AW: Yes, from 1982 to 1984, I was at Fort Bragg, North Carolina when the Army was planning for potential operations using the Rapid Deployment Force -- what ultimately became the Central Command. One of the first forces used in rapid deployment operations was the 82 Airborne at Fort Bragg. I was in the special operations end of it with civil affairs. Those are the people who write up the annexes to operations plans about how you interact with the civilian population, how you protect the facilities -- sewage, water, electrical grids, libraries. We were doing it for the whole Middle East. I mean, we have operations plans on the shelf for every country in the world, or virtually. So we did one on Iraq; we did one on Syria; on Jordan, Egypt. All of them.

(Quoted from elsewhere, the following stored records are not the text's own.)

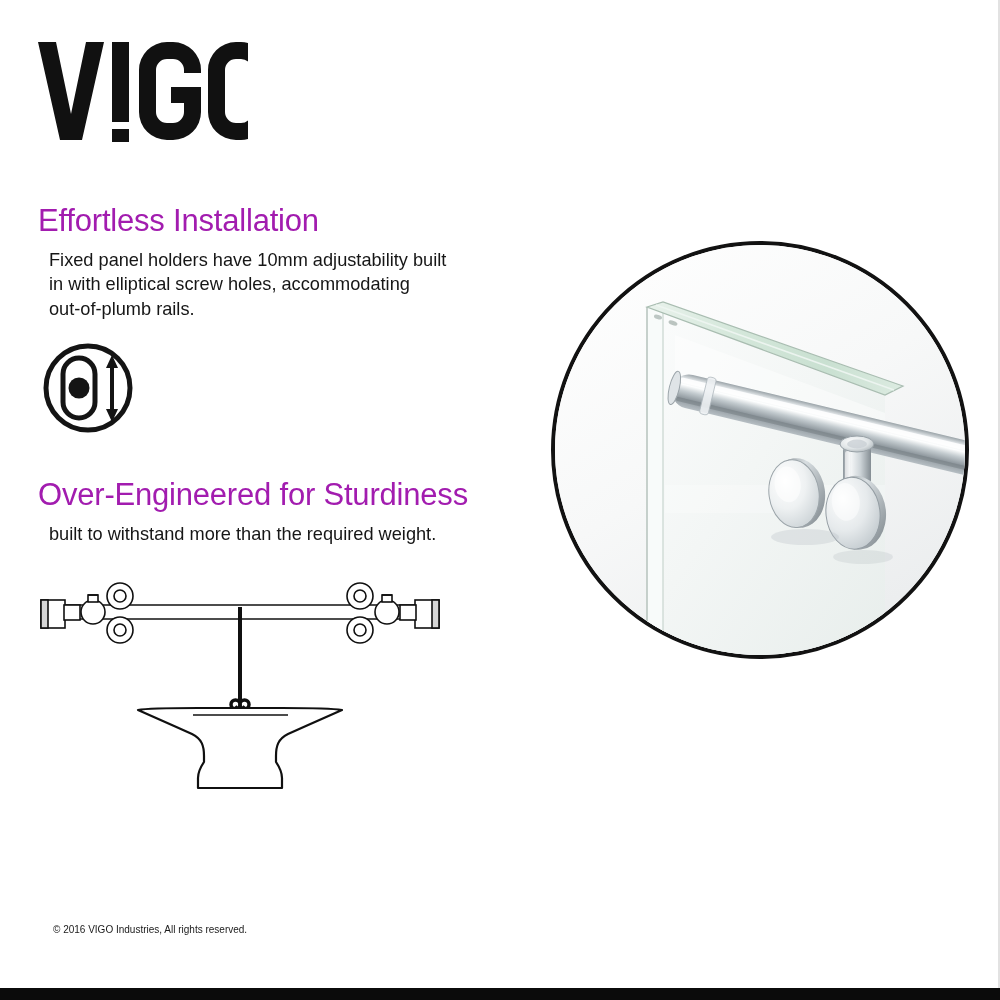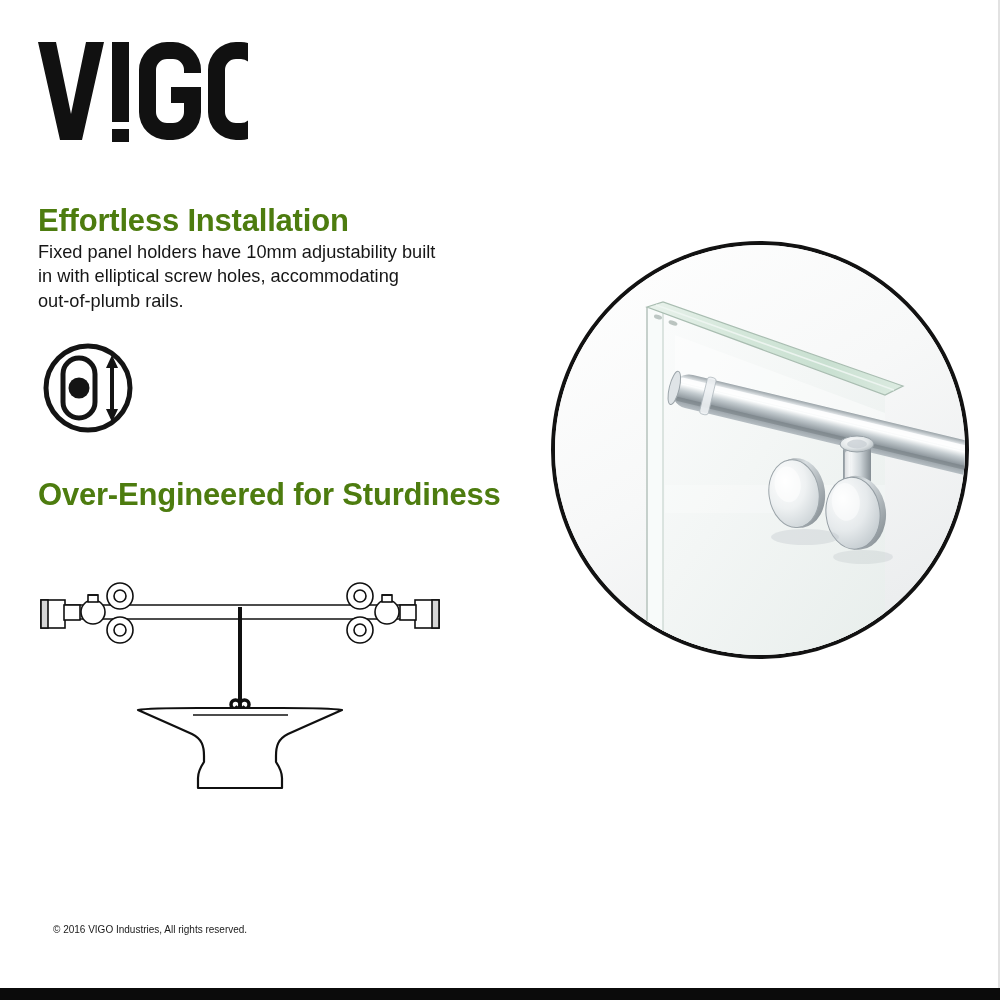--- a/index.html
+++ b/index.html
@@ -47,33 +47,33 @@
     height: 112px;
   }
 
   
   .feature-block { position: absolute; }
   #feature-install { left: 38px; top: 204px; width: 470px; }
   #feature-sturdy  { left: 38px; top: 478px; width: 480px; }
 
   .feature-heading {
     font-size: 31px;
-    font-weight: 700;
+    font-weight: 400;
     line-height: 1.08;
-    color: #4d7c0f;
+    color: #a21caf;
     letter-spacing: -0.2px;
     margin: 0 0 3px 0;
     white-space: nowrap;
   }
   .feature-body {
     font-size: 18.2px;
     font-weight: 400;
     line-height: 1.32;
     color: #161616;
-    margin: 0;
+    margin: 11px;
   }
   .feature-body span { display: block; white-space: nowrap; }
 
   
   #adjust-icon {
     position: absolute;
     left: 38px;
     top: 338px;
     width: 106px;
     height: 100px;
@@ -155,20 +155,21 @@
 
       <line x1="74" y1="25" x2="74" y2="76" stroke="#141414" stroke-width="4"></line>
       <polygon points="74,17 68,30 80,30" fill="#141414"></polygon>
       <polygon points="74,84 68,71 80,71" fill="#141414"></polygon>
     </svg>
   </div>
 
   <div class="feature-block" id="feature-sturdy">
     <h2 class="feature-heading">Over-Engineered for Sturdiness</h2>
     <p class="feature-body">
+      <span>built to withstand more than the required weight.</span>
     </p>
   </div>
 
   <div id="rail-anvil-diagram">
     <svg width="420" height="220" viewBox="0 0 420 220">
       <g fill="none" stroke="#101010" stroke-width="1.6">
 
         <line x1="30" y1="31" x2="390" y2="31"></line>
         <line x1="30" y1="45" x2="390" y2="45"></line>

We would, for instance, take the UNESCO list of treasures of the world and go through it. Okay, any in Iraq? Yep. Okay, mark ‘em, circle ‘em on a map, put ‘em in the op-plan. Whatever you do, don't bomb this. Make sure we've got enough troops to protect this. It's our obligation under the law of land warfare. We'd be circling all the electrical grids, all the oil grids, all the museums. So for us to go into Iraq and let all that looting happen. Well, Rumsfeld wanted a light, mobile force, and screw the obligations of treaties. Typical of this administration on any treaty thing. Forget ‘em.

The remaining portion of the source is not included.